**Task to complete**
Retype the whole listing, please, keeping every line exact and dropping the pictures.

**Dataset entries**
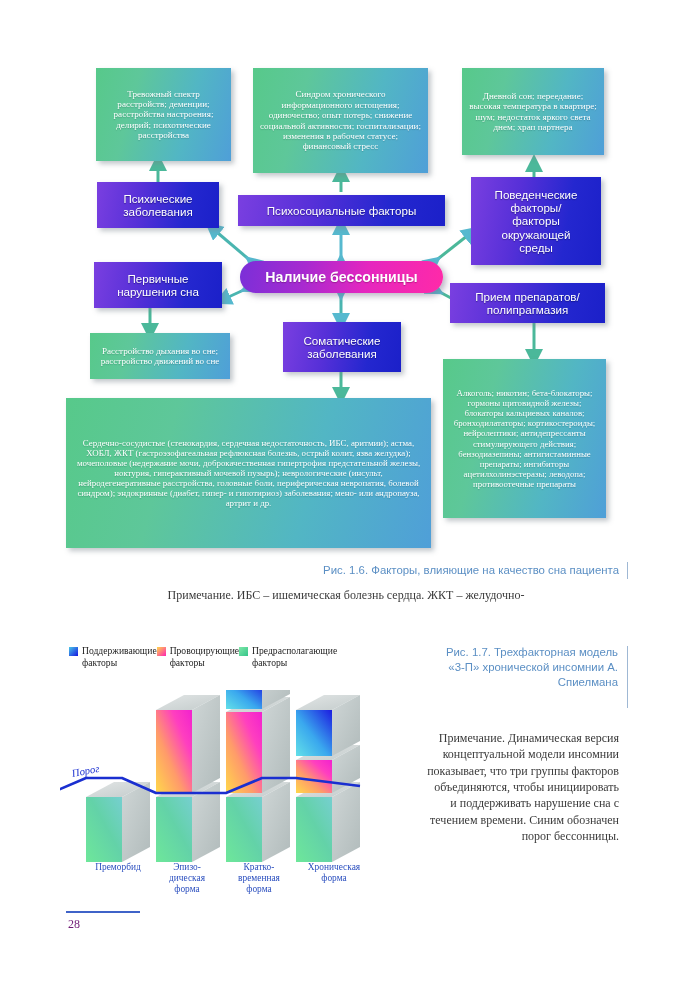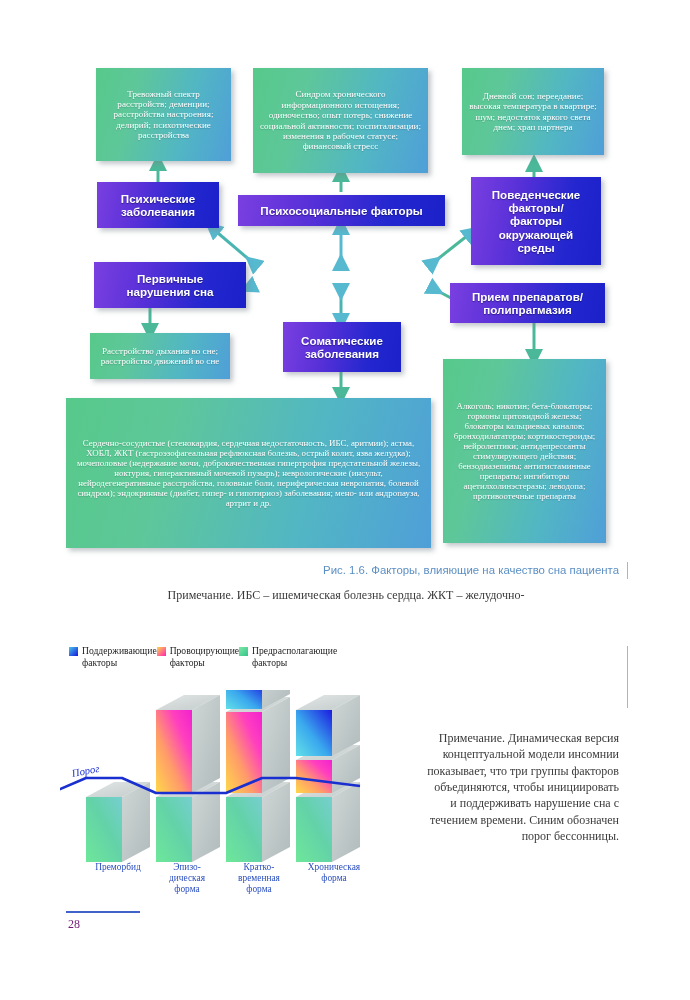"Психические" .cat { font-weight: bold -> normal }
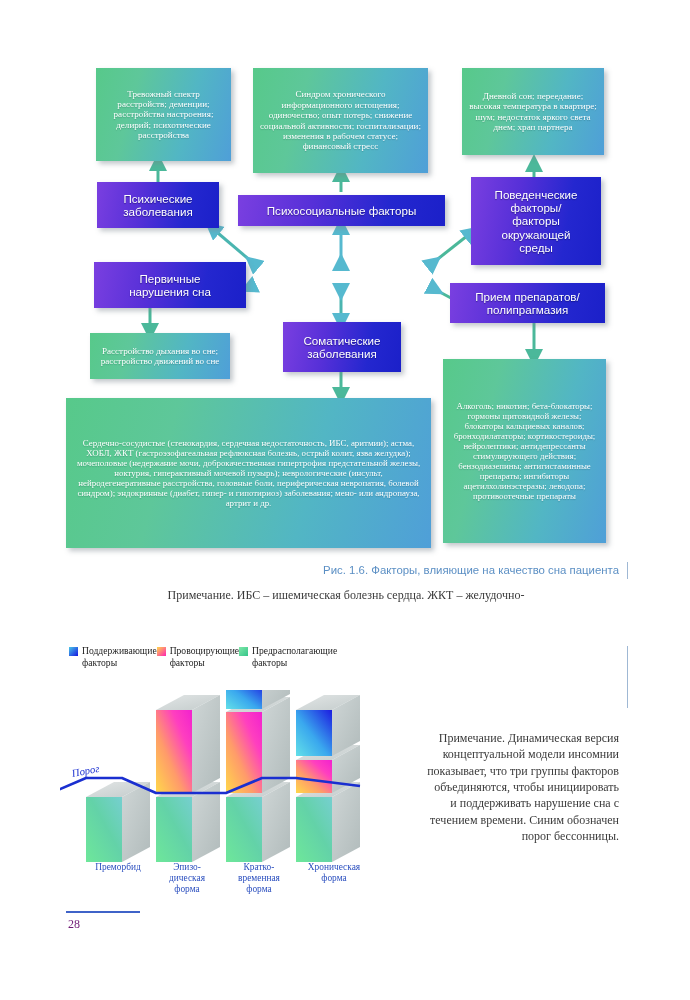"Первичные" div.node { width: 152px -> 128px }
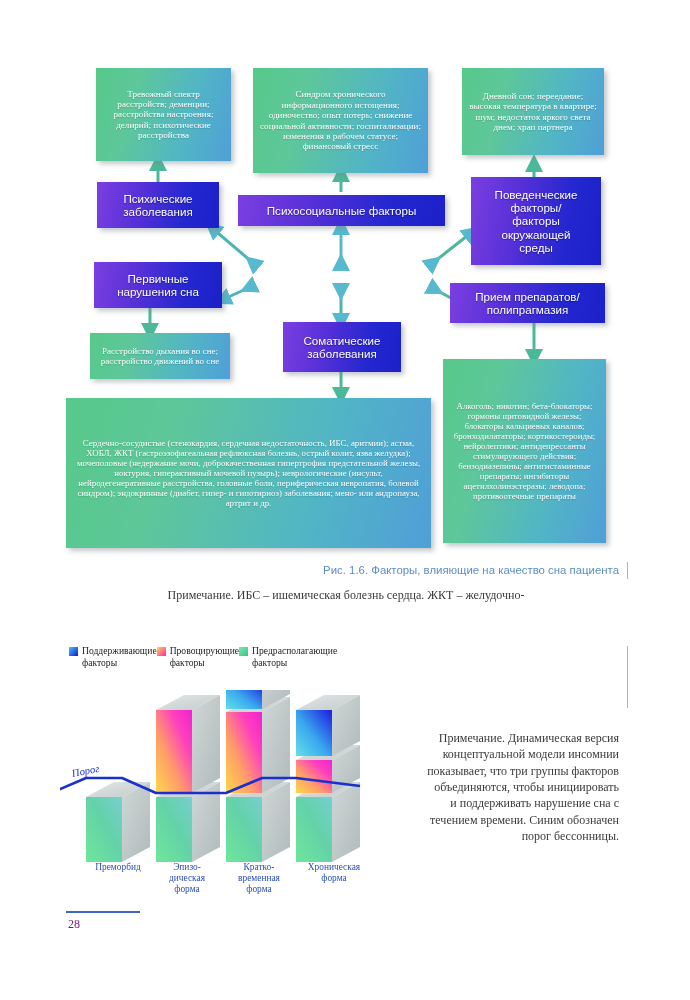"Наличие бессонницы" div.center-node { html: none -> <div>Наличие бессонницы</div> }
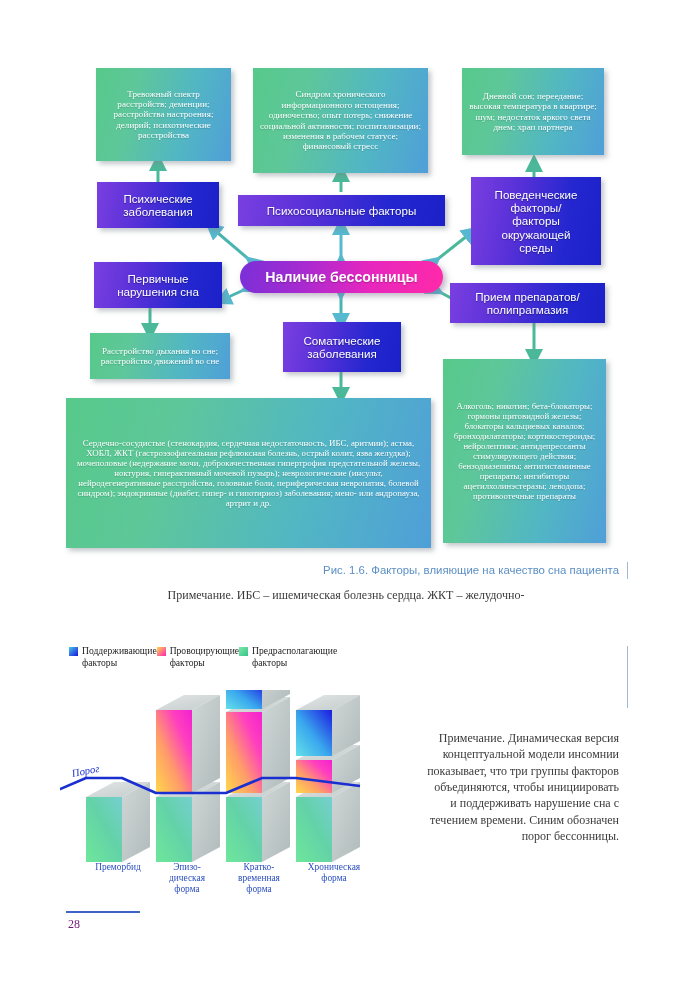"Алкоголь; никотин; бета-блокаторы;" div.node { height: 184px -> 159px }
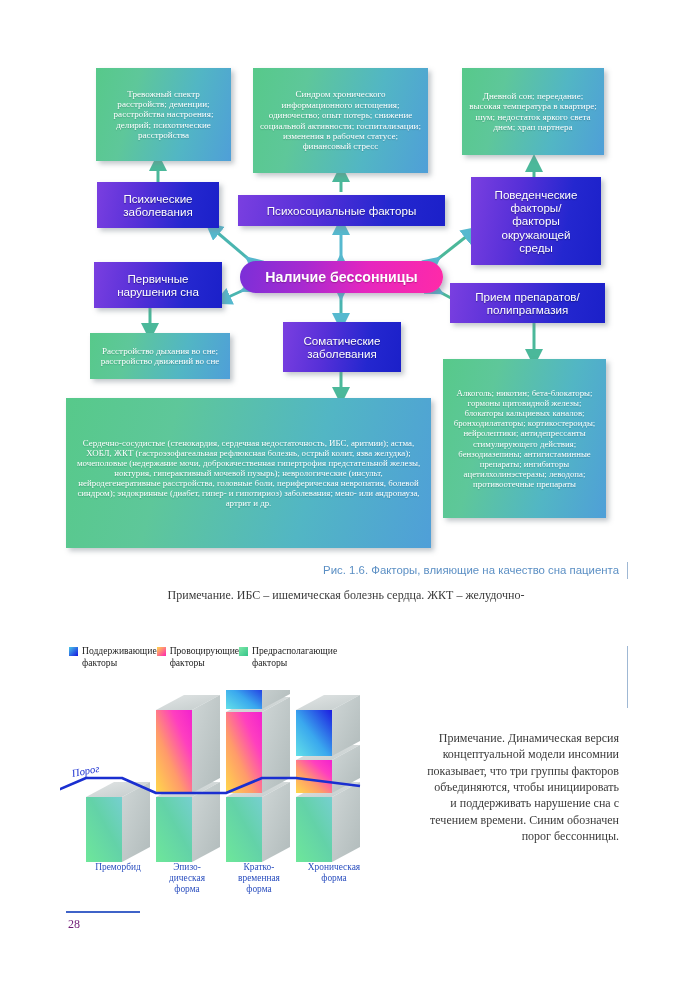"Рис. 1.7. Трехфакторная модель «3-П»" div.fig-caption { html: none -> <div>Рис. 1.7. Трехфакторная модель «3-П» хронической инсомнии А. Спиелмана</div> }
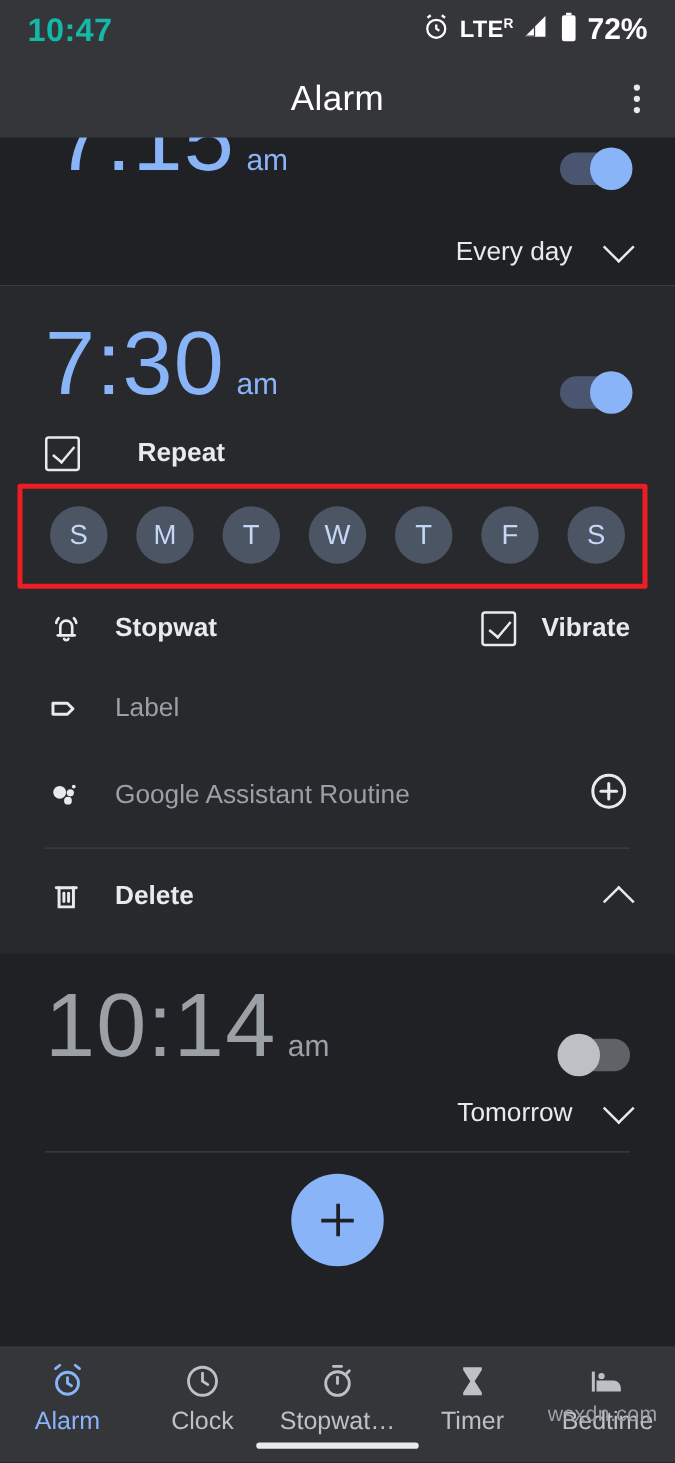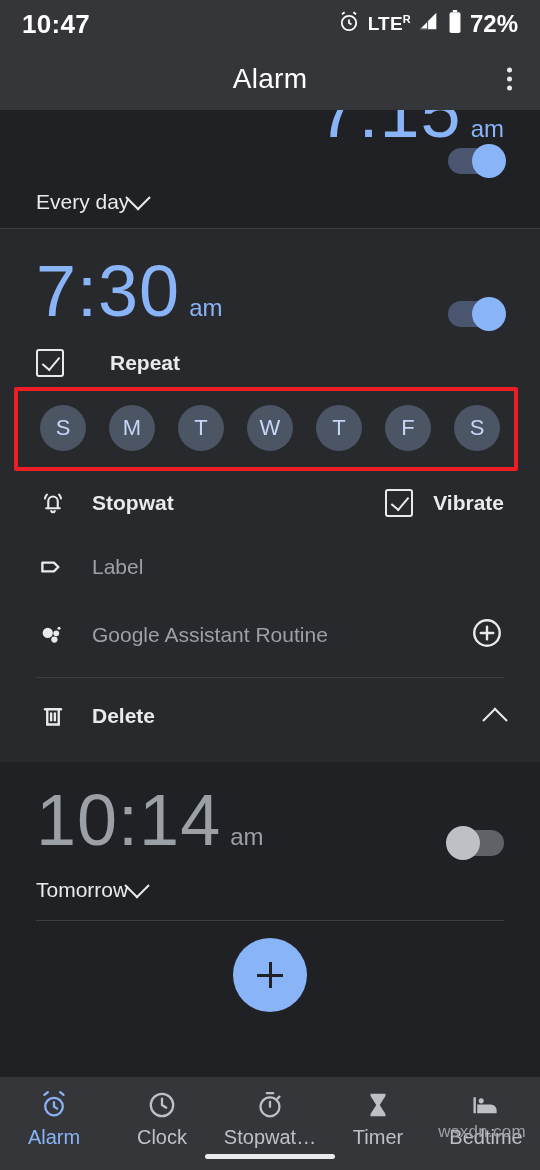"10:47" .status-time { color: #ffffff -> #14b8a6 }
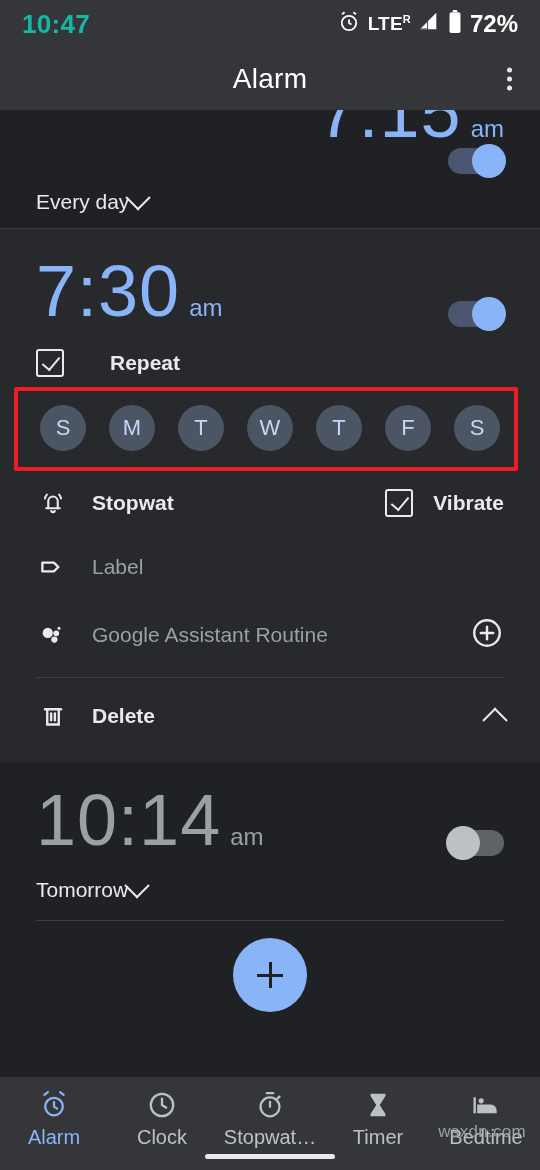"7:15" .alarm-clipped .time-row { flex-direction: column -> none }
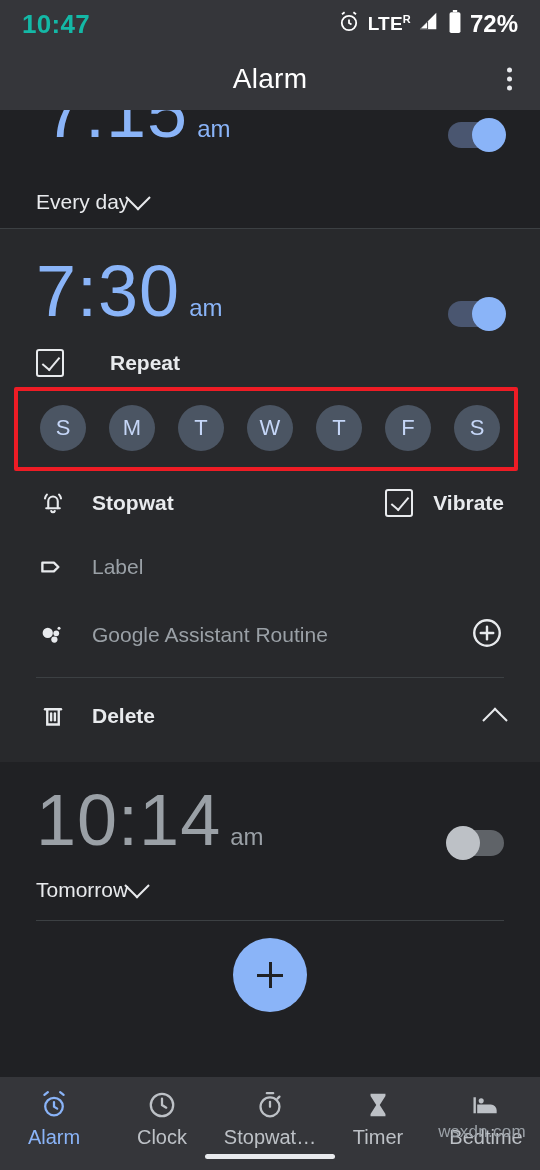"Every day" .sub-row { gap: none -> 28px; justify-content: flex-start -> flex-end }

**Exercise answer**
"Психические" .cat { font-weight: bold -> normal }
"Первичные" div.node { width: 152px -> 128px }
"Наличие бессонницы" div.center-node { html: none -> <div>Наличие бессонницы</div> }
"Алкоголь; никотин; бета-блокаторы;" div.node { height: 184px -> 159px }
"Рис. 1.7. Трехфакторная модель «3-П»" div.fig-caption { html: none -> <div>Рис. 1.7. Трехфакторная модель «3-П» хронической инсомнии А. Спиелмана</div> }
"10:47" .status-time { color: #ffffff -> #14b8a6 }
"7:15" .alarm-clipped .time-row { flex-direction: column -> none }
"Every day" .sub-row { gap: none -> 28px; justify-content: flex-start -> flex-end }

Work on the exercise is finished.